▶ _Task prompt_
Return all of the entries exactly, but do not include the pictures.

[[ Working data open ]]

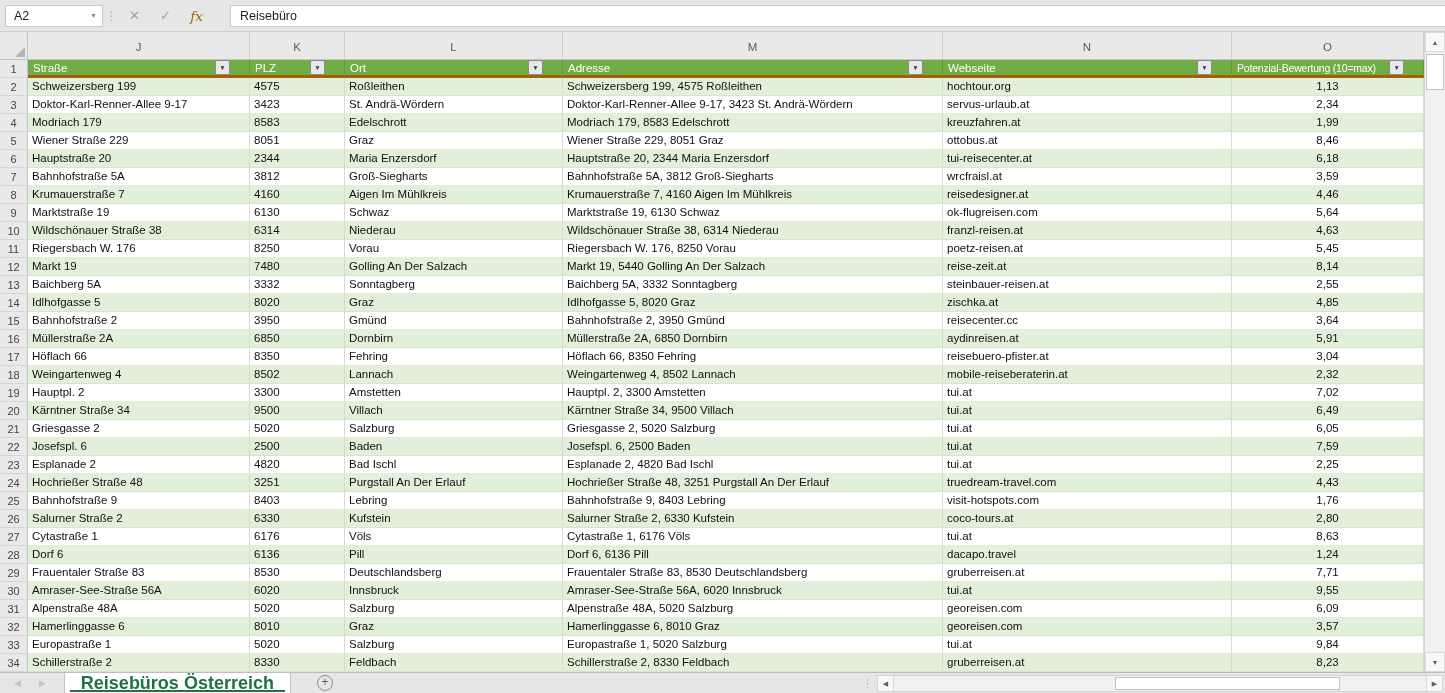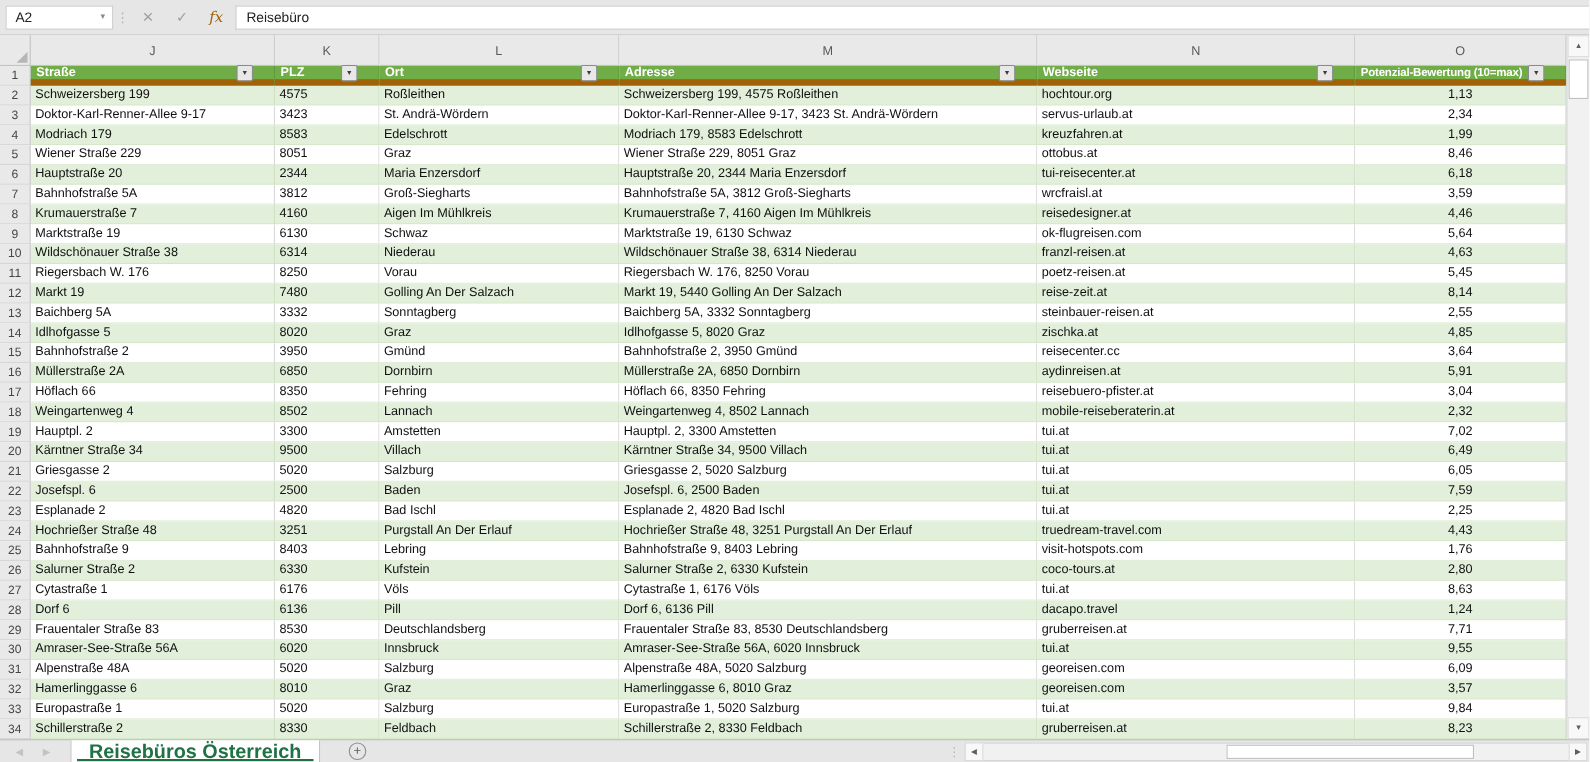--- a/index.html
+++ b/index.html
@@ -13,7 +13,7 @@
   .fbar-dots { width:16px; text-align:center; color:#b3b3b3; font-size:12px; letter-spacing:-1px; }
   .fxb { width:31px; text-align:center; font-size:13px; color:#a0a0a0; }
   .fxb.fx { font-style:italic; font-family:"DejaVu Serif",serif; color:#a16207; font-size:13.5px; }
-  .formula-input { flex:1; height:22px; background:#fff; border:1px solid #c9c9c9; border-right:none; font-size:12.5px; line-height:20px; padding-left:9px; color:#222; margin-left:2px; }
+  .formula-input { flex:1; height:22px; background:#fff; border:1px solid #c9c9c9; border-right:none; font-size:12.5px; line-height:20px; padding-left:9px; color:#222; margin-left:18px; }
 
   
   .colhead { position:absolute; top:32px; left:0; width:1424px; height:28px; display:flex; background:#e6e6e6; }

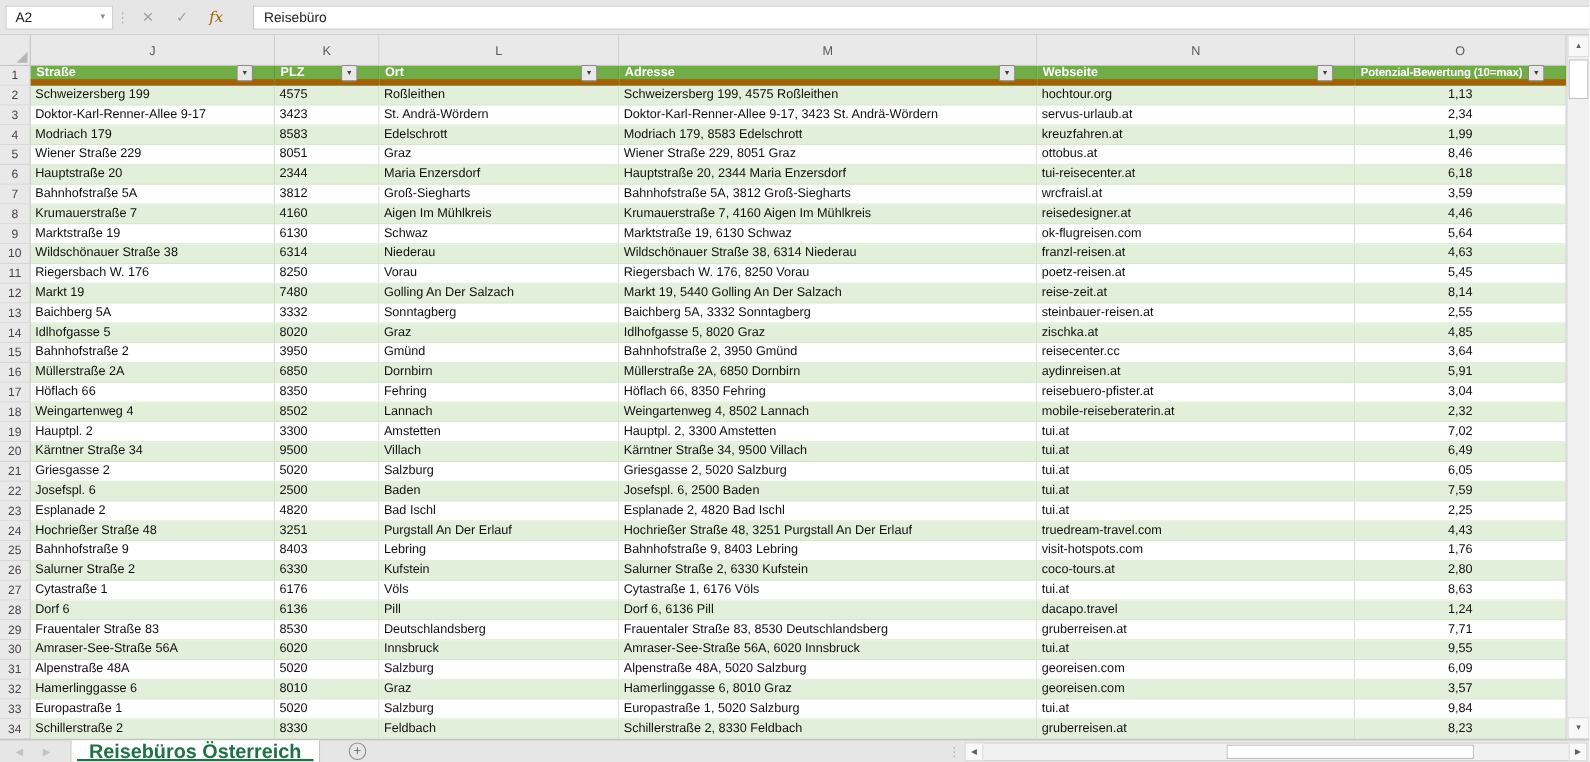--- a/index.html
+++ b/index.html
@@ -29,7 +29,7 @@
   .gridrows { position:absolute; top:60px; left:0; width:1424px; background:#fff; }
   .grow { display:flex; height:18px; }
   .rownum { flex:0 0 28px; background:#e9e9e9; border-right:1px solid #c3c3c3; border-bottom:1px solid #d6d6d6; font-size:11px; color:#454545; text-align:center; line-height:18px; }
-  .hcell { background:#70ad47; color:#fff; font-weight:bold; font-size:11.5px; display:flex; align-items:center; padding:0 19px 0 5px; border-right:1px solid #61993f; border-bottom:6px solid #a16207; }
+  .hcell { background:#70ad47; color:#fff; font-weight:normal; font-size:11.5px; display:flex; align-items:center; padding:0 19px 0 5px; border-right:1px solid #61993f; border-bottom:3px solid #a16207; }
   .hcell.col-5 { font-size:10.5px; letter-spacing:-0.2px;justify-content:space-between; }
   .htext { white-space:nowrap; overflow:hidden; flex:1; }
   .filter-btn { flex:0 0 auto; width:15px; height:15px; background:#e8e8e8; border:1px solid #8b8b8b; border-radius:2px; color:#3c3c3c; font-size:6.5px; line-height:13px; text-align:center; margin-left:3px; }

[[ Working data closed ]]

▶ _Expected answer_
--- a/index.html
+++ b/index.html
@@ -13,7 +13,7 @@
   .fbar-dots { width:16px; text-align:center; color:#b3b3b3; font-size:12px; letter-spacing:-1px; }
   .fxb { width:31px; text-align:center; font-size:13px; color:#a0a0a0; }
   .fxb.fx { font-style:italic; font-family:"DejaVu Serif",serif; color:#a16207; font-size:13.5px; }
-  .formula-input { flex:1; height:22px; background:#fff; border:1px solid #c9c9c9; border-right:none; font-size:12.5px; line-height:20px; padding-left:9px; color:#222; margin-left:2px; }
+  .formula-input { flex:1; height:22px; background:#fff; border:1px solid #c9c9c9; border-right:none; font-size:12.5px; line-height:20px; padding-left:9px; color:#222; margin-left:18px; }
 
   
   .colhead { position:absolute; top:32px; left:0; width:1424px; height:28px; display:flex; background:#e6e6e6; }

--- a/index.html
+++ b/index.html
@@ -29,7 +29,7 @@
   .gridrows { position:absolute; top:60px; left:0; width:1424px; background:#fff; }
   .grow { display:flex; height:18px; }
   .rownum { flex:0 0 28px; background:#e9e9e9; border-right:1px solid #c3c3c3; border-bottom:1px solid #d6d6d6; font-size:11px; color:#454545; text-align:center; line-height:18px; }
-  .hcell { background:#70ad47; color:#fff; font-weight:bold; font-size:11.5px; display:flex; align-items:center; padding:0 19px 0 5px; border-right:1px solid #61993f; border-bottom:6px solid #a16207; }
+  .hcell { background:#70ad47; color:#fff; font-weight:normal; font-size:11.5px; display:flex; align-items:center; padding:0 19px 0 5px; border-right:1px solid #61993f; border-bottom:3px solid #a16207; }
   .hcell.col-5 { font-size:10.5px; letter-spacing:-0.2px;justify-content:space-between; }
   .htext { white-space:nowrap; overflow:hidden; flex:1; }
   .filter-btn { flex:0 0 auto; width:15px; height:15px; background:#e8e8e8; border:1px solid #8b8b8b; border-radius:2px; color:#3c3c3c; font-size:6.5px; line-height:13px; text-align:center; margin-left:3px; }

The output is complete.